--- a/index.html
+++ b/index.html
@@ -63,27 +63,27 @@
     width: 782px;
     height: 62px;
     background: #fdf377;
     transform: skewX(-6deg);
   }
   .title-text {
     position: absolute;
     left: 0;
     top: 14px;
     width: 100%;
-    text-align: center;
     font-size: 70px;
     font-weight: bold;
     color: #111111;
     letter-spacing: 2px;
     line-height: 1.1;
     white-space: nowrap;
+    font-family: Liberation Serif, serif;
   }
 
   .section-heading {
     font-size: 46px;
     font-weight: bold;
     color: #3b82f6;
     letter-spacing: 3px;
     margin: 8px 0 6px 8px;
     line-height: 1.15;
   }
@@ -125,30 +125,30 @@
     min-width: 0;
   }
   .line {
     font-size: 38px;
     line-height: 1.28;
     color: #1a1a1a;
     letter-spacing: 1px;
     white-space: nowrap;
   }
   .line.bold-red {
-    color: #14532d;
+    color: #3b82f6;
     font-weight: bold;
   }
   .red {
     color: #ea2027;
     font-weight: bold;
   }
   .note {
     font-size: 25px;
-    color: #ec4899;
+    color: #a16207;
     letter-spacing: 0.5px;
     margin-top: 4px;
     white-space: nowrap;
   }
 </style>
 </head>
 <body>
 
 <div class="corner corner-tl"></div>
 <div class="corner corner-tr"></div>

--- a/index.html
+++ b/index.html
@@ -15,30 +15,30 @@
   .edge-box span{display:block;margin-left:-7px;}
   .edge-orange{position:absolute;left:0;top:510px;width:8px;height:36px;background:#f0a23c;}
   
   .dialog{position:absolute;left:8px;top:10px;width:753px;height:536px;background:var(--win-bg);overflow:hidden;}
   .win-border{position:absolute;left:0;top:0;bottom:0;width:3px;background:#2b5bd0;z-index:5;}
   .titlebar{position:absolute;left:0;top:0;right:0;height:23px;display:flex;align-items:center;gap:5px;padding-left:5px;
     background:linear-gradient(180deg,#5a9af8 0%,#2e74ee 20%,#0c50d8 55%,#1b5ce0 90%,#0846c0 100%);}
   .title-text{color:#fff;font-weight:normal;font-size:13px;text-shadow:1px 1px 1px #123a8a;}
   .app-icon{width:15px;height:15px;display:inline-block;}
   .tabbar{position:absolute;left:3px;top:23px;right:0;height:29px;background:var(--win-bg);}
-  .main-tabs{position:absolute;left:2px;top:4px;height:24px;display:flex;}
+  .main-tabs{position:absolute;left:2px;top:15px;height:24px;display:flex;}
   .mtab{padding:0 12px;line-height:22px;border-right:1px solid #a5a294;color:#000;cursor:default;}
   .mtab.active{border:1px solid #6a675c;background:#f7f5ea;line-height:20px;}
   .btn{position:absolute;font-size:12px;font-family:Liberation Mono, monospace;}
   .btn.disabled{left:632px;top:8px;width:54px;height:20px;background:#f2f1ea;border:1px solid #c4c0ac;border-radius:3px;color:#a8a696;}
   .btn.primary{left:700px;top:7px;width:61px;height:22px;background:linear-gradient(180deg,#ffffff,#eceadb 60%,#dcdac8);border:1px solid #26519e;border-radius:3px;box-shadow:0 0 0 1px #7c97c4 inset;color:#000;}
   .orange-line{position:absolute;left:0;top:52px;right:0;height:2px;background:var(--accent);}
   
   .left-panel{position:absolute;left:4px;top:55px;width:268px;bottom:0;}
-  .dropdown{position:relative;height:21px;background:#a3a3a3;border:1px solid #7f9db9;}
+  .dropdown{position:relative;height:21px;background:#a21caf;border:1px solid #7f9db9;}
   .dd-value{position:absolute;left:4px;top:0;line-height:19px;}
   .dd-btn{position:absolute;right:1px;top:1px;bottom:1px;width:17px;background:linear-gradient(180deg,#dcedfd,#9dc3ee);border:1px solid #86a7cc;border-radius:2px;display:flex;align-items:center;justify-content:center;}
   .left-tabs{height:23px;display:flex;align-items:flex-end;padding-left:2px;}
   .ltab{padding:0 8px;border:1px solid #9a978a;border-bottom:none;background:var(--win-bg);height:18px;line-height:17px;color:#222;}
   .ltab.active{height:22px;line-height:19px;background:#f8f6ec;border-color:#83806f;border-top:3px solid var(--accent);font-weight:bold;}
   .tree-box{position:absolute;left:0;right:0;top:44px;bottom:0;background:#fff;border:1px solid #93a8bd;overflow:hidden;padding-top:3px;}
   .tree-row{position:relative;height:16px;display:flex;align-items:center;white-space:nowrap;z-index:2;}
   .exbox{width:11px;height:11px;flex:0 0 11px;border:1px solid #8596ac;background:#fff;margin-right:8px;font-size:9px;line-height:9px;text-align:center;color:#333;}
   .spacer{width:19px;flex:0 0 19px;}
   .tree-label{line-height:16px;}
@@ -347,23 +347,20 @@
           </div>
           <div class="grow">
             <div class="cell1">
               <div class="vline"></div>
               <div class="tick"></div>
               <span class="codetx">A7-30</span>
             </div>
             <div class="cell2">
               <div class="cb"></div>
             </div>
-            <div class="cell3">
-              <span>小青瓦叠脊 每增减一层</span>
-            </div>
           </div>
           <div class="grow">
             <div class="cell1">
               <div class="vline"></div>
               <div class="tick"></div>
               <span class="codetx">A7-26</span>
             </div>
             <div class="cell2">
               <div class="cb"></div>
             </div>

◆ Exercise prompt ◆
Please report every line in the entries above that holds the string "tabs".

◆ Answer to this task ◆
-  .main-tabs{position:absolute;left:2px;top:4px;height:24px;display:flex;}
+  .main-tabs{position:absolute;left:2px;top:15px;height:24px;display:flex;}
   .left-tabs{height:23px;display:flex;align-items:flex-end;padding-left:2px;}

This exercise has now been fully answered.